• Your goal:
Print out all of the records exactly; no picture belongs in the result.

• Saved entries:
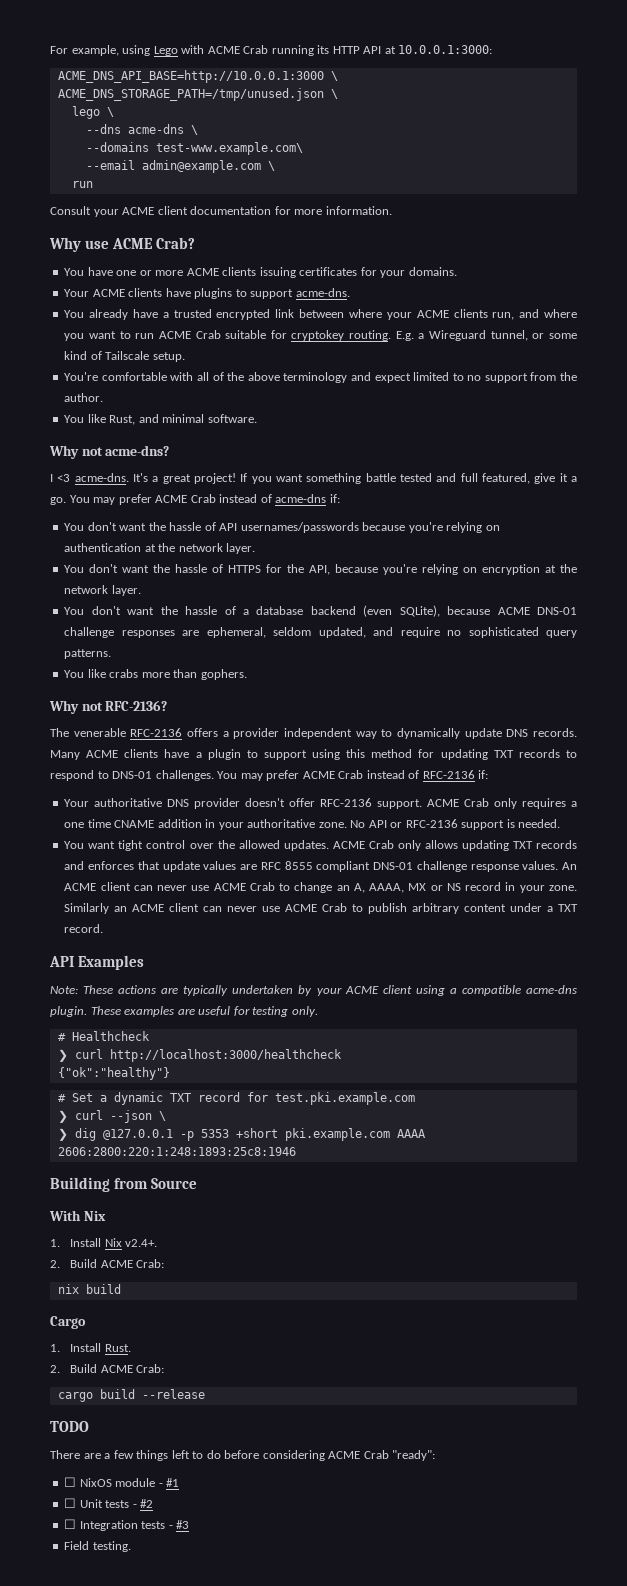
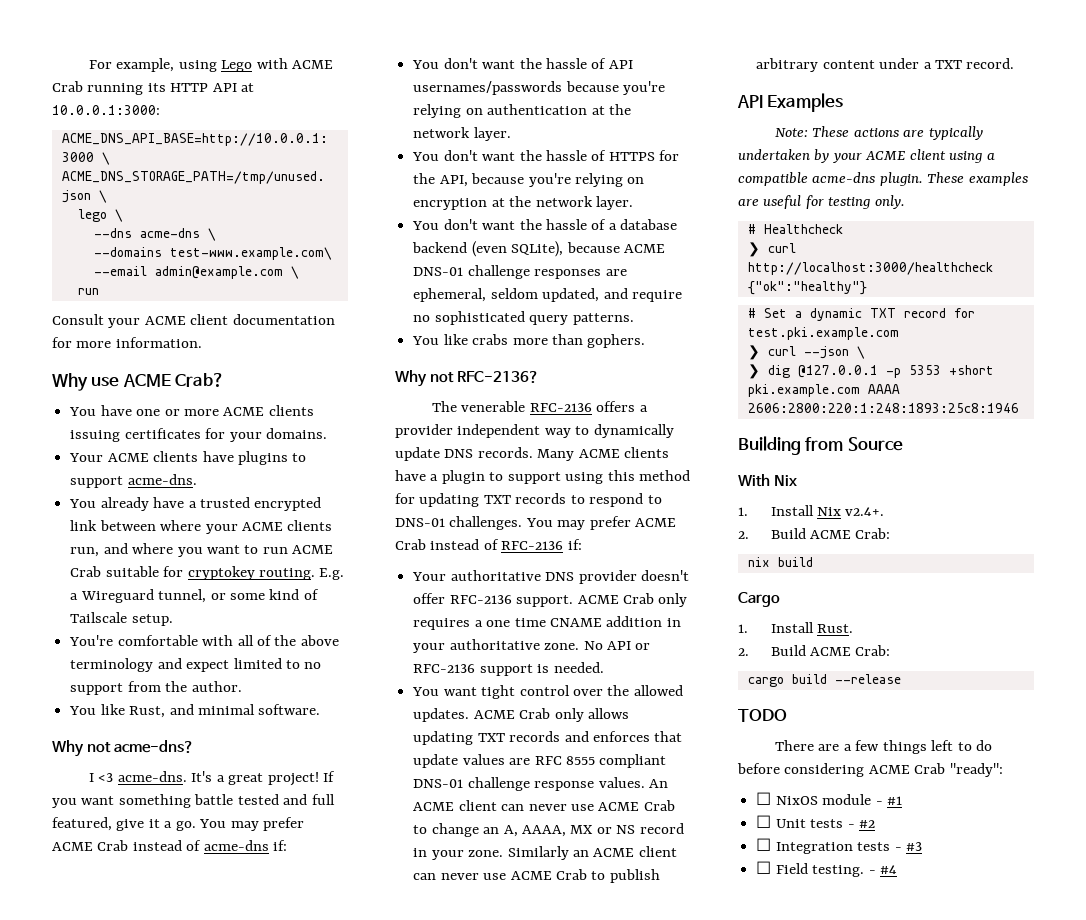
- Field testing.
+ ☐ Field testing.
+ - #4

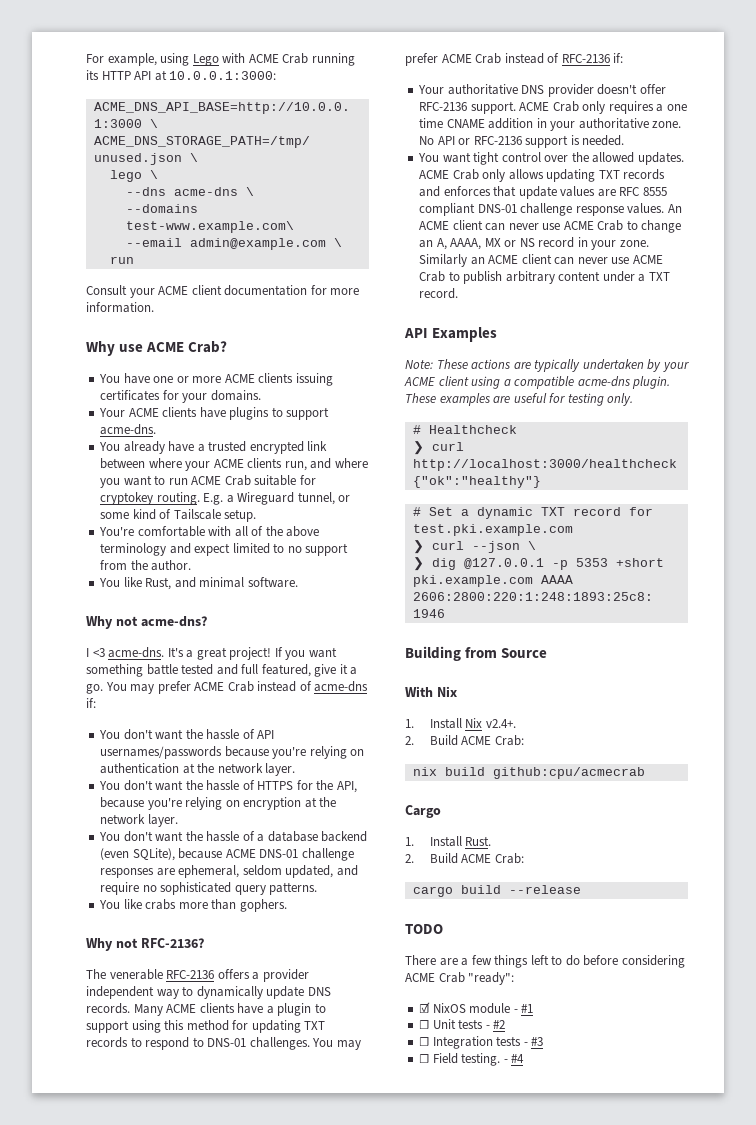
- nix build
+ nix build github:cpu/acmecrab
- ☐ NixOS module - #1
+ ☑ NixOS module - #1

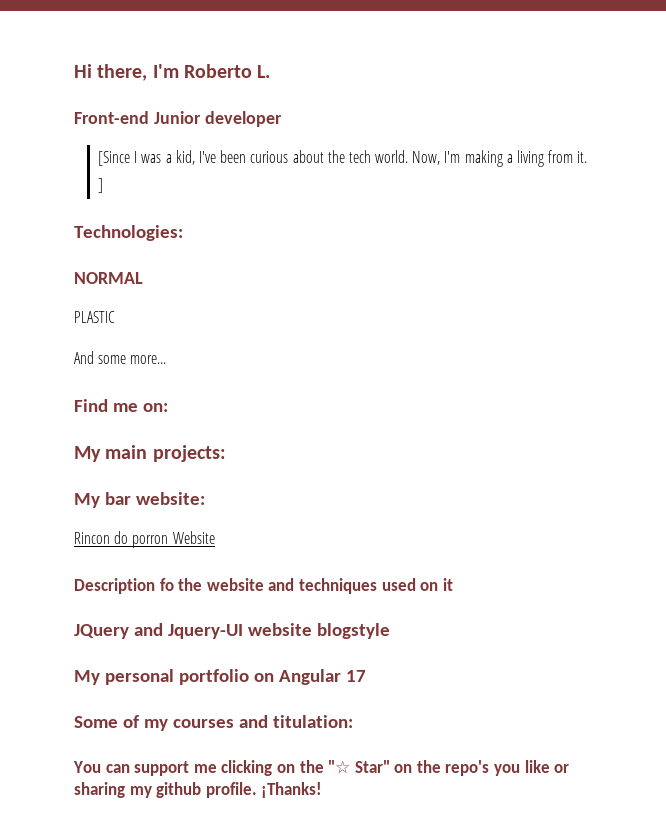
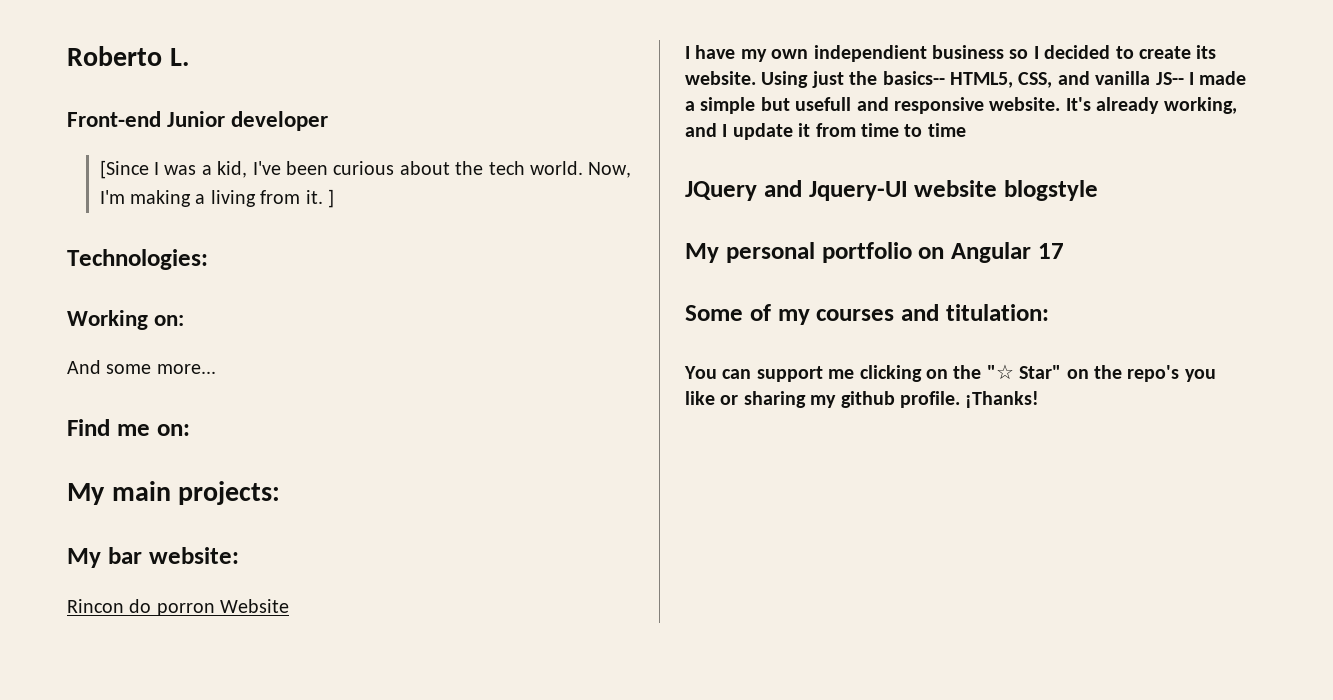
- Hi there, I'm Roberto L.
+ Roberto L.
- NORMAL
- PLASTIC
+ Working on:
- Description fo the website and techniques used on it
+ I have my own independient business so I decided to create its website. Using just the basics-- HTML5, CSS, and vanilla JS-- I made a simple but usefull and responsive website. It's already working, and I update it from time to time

• Solution to the problem:
- Field testing.
+ ☐ Field testing.
+ - #4

- nix build
+ nix build github:cpu/acmecrab
- ☐ NixOS module - #1
+ ☑ NixOS module - #1

- Hi there, I'm Roberto L.
+ Roberto L.
- NORMAL
- PLASTIC
+ Working on:
- Description fo the website and techniques used on it
+ I have my own independient business so I decided to create its website. Using just the basics-- HTML5, CSS, and vanilla JS-- I made a simple but usefull and responsive website. It's already working, and I update it from time to time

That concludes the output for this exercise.